**Data excerpts**.
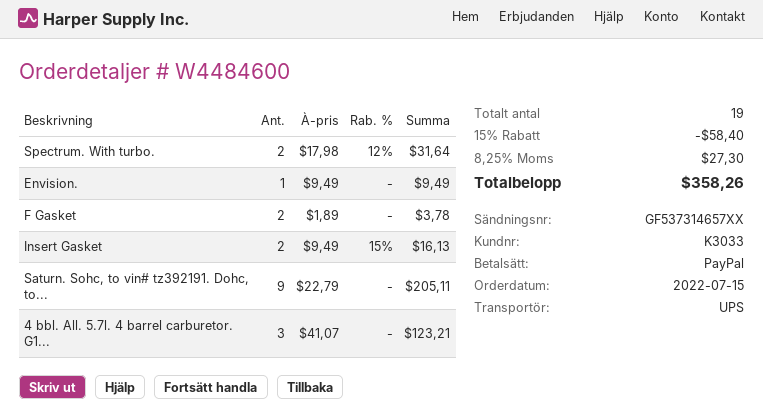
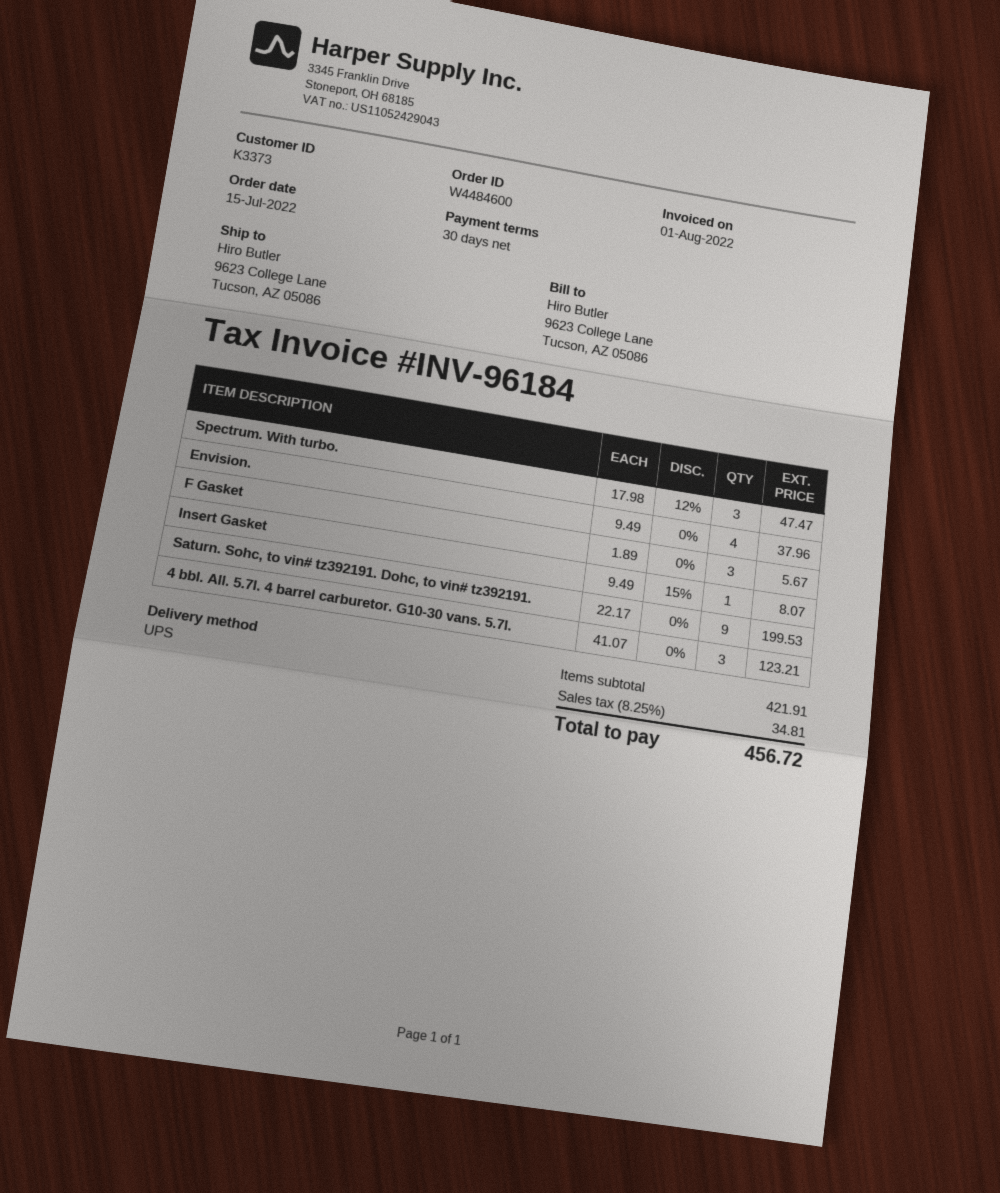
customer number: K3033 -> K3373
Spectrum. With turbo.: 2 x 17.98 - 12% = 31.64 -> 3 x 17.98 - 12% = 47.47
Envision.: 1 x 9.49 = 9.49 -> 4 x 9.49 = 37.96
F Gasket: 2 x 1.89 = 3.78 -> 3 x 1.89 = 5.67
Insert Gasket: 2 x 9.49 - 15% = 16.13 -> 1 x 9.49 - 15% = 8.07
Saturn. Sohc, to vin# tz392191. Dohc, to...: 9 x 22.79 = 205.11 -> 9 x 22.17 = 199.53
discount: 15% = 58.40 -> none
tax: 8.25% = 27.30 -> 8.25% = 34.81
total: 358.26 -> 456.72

**Exercise aim**. Exactly how many lines of the records above contain "Gasket"? Please state only the number.

**Response to the exercise**. 2